A Ufac é parceira em pesquisa desenvolvida no município de Sena Madureira (AC), a qual identificou limitações no conhecimento sobre a leishmaniose cutânea entre pacientes e profissionais da saúde, além de barreiras geográficas e estruturais que dificultam o acesso ao diagnóstico e ao tratamento precoce em áreas rurais endêmicas.

Os resultados do estudo foram publicados, em maio, na revista eletrônica “Acervo Saúde”, vol. 26(5), com o título “Leishmaniose Cutânea na Amazônia Ocidental: Lacunas no Conhecimento e Barreiras de Acesso Assistencial em Áreas Endêmicas”. O artigo tem coautoria de pesquisadores da Ufac.

A pesquisa foi realizada com 50 pacientes com suspeita clínica de leishmaniose cutânea e 51 agentes de saúde, sendo 63% agentes comunitários de saúde e 37% agentes de combate às endemias.

“Em nosso trabalho, identificamos que tanto os profissionais da saúde quanto os pacientes possuem informações limitadas sobre a doença. Conhecer as limitações para acesso ao diagnóstico e tratamento precoce é uma das principais estratégias para a implementação de programas de controle e de educação em saúde que contemplem o perfil epidemiológico e social das populações de áreas endêmicas”, disse o autor do estudo, Leandro Siqueira de Souza, do Instituto Oswaldo Cruz (IOC).

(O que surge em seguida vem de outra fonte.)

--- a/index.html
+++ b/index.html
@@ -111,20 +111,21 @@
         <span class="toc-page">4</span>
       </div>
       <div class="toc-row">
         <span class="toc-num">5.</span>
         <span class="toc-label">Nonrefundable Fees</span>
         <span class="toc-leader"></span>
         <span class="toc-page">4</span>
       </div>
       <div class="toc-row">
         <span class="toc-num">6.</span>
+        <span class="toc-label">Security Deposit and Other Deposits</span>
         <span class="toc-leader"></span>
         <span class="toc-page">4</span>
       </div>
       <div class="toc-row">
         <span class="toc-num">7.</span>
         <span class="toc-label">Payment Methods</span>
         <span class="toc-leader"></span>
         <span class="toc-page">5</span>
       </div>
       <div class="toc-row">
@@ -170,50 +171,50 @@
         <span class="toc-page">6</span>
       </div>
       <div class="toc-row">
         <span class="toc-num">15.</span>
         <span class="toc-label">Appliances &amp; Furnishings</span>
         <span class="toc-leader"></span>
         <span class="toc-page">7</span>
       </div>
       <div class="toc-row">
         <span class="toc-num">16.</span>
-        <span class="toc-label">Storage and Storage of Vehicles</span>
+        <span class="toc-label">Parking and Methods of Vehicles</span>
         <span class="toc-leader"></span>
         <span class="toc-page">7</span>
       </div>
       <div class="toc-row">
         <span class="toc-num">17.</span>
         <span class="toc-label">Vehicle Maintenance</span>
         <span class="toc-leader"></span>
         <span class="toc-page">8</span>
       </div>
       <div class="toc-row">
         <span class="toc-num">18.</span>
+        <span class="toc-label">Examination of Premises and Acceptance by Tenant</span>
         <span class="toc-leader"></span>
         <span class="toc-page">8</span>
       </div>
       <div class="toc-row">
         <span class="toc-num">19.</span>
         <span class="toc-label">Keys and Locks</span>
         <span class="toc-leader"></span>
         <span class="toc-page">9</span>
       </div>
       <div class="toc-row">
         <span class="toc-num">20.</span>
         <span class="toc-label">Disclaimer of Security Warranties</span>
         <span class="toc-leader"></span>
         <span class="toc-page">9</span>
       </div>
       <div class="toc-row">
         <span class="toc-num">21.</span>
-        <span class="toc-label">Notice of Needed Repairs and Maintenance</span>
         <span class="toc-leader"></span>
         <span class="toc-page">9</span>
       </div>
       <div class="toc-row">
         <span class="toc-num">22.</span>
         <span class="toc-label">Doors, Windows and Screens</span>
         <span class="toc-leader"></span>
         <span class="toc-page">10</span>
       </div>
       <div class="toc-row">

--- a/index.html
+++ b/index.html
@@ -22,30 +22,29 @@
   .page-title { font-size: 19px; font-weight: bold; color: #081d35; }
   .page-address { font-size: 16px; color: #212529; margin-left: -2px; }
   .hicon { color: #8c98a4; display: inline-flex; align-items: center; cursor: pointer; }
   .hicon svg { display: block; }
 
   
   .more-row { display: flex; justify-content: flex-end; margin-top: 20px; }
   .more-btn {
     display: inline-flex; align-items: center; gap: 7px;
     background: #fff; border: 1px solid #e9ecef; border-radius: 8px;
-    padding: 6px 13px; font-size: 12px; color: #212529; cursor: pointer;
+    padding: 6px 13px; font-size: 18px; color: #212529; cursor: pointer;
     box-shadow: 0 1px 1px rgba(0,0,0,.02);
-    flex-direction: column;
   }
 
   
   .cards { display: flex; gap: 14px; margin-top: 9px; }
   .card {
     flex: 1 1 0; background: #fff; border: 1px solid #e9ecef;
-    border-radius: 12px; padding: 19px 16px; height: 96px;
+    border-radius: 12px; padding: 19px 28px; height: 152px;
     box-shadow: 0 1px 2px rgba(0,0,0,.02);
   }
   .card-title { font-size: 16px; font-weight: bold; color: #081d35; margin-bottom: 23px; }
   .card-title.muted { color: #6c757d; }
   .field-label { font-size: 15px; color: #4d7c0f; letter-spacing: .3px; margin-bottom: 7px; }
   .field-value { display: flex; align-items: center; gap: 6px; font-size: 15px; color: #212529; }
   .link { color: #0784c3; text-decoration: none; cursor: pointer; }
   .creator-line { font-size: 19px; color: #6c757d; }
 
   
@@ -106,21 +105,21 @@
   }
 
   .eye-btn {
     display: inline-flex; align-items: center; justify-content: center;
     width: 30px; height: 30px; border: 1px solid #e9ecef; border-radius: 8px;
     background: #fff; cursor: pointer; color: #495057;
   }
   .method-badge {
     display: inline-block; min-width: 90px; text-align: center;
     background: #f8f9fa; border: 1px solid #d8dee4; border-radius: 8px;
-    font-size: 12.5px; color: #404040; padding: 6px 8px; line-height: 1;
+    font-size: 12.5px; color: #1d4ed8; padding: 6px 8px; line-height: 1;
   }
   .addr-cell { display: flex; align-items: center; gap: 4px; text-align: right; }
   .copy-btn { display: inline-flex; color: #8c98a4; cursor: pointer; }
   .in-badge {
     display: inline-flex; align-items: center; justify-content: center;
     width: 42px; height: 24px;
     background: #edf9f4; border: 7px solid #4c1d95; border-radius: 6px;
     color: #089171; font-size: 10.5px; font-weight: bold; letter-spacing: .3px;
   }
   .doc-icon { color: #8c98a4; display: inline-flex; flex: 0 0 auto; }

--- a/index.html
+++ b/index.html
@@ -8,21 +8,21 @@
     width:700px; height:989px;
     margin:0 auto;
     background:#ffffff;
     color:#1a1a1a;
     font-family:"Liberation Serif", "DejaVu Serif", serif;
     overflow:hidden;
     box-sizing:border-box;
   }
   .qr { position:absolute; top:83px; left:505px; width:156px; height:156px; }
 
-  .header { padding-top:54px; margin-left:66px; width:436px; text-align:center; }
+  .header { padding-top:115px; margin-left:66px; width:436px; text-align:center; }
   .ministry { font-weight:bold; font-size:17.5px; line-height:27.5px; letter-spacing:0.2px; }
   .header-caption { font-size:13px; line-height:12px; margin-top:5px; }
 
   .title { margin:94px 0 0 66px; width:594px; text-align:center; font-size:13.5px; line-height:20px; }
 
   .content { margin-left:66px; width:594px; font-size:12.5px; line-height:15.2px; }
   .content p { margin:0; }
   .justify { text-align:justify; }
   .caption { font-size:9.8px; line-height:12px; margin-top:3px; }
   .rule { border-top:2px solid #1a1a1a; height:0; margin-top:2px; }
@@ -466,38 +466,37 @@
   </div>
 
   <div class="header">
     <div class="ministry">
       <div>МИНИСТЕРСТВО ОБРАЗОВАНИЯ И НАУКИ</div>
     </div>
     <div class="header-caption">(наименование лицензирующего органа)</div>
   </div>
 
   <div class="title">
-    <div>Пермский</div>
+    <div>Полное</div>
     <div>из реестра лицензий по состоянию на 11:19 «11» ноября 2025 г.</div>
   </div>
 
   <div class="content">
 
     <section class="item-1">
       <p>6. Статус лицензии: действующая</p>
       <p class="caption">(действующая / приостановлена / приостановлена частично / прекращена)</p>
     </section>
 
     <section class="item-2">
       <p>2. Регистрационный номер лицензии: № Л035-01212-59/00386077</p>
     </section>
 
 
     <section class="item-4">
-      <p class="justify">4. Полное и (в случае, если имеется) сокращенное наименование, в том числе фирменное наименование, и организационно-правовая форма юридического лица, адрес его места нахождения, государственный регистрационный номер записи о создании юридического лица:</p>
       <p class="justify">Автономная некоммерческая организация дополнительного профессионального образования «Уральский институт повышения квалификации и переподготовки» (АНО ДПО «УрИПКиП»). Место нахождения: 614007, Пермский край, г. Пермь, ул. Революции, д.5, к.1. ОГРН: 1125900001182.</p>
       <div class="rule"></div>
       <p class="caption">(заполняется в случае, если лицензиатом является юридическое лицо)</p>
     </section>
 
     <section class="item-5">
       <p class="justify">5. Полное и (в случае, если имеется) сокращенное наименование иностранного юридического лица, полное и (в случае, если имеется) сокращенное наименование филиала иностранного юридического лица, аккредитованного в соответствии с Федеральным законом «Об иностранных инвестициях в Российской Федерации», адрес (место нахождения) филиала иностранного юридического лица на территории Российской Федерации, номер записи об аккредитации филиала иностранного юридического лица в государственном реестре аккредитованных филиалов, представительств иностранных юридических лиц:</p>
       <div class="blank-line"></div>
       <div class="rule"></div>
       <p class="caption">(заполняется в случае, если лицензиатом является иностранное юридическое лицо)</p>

A região Norte é responsável por mais da metade dos casos da doença no Brasil; o Acre conta com mais de 11 mil casos notificados na última década. Em 2025, os municípios acreanos de Xapuri, Marechal Thaumaturgo, Assis Brasil, Sena Madureira e Brasileia foram classificados pelo Ministério da Saúde como áreas de risco intenso para transmissão da doença.

“A região amazônica é uma área endêmica para a leishmaniose cutânea, uma doença negligenciada que afeta principalmente populações de comunidades tradicionais”, contou o pesquisador Reginaldo Peçanha Brazil, do IOC. “Conhecer as limitações no conhecimento tanto dos pacientes como de profissionais da saúde de áreas endêmicas é fundamental para o sistema de saúde do Estado do Acre e para o controle mais efetivo da doença.”

A investigação integra um projeto de pesquisa coordenado por Brazil. Além da Ufac, são parceiros na pesquisa a Universidade Federal de Minas Gerais, a Universidade de Brasília, o Instituto Chico Mendes de Conservação da Biodiversidade e a Secretaria de Estado de Saúde do Acre.

Pela Ufac, são coautores do artigo os pesquisadores Andréia Luísa Peixinho da Silva Guimarães, Francisca Alana Costa de Souza, Marcos Bruno Zacarias Campelo, Breno Kalyl Freitas Nascimento, Andreia Fernandes Brilhante e Francisco Glauco de Araújo Santos. Os estudos contam com financiamento do Conselho Nacional de Desenvolvimento Científico e Tecnológico (CNPq) e apoio de instituições parceiras.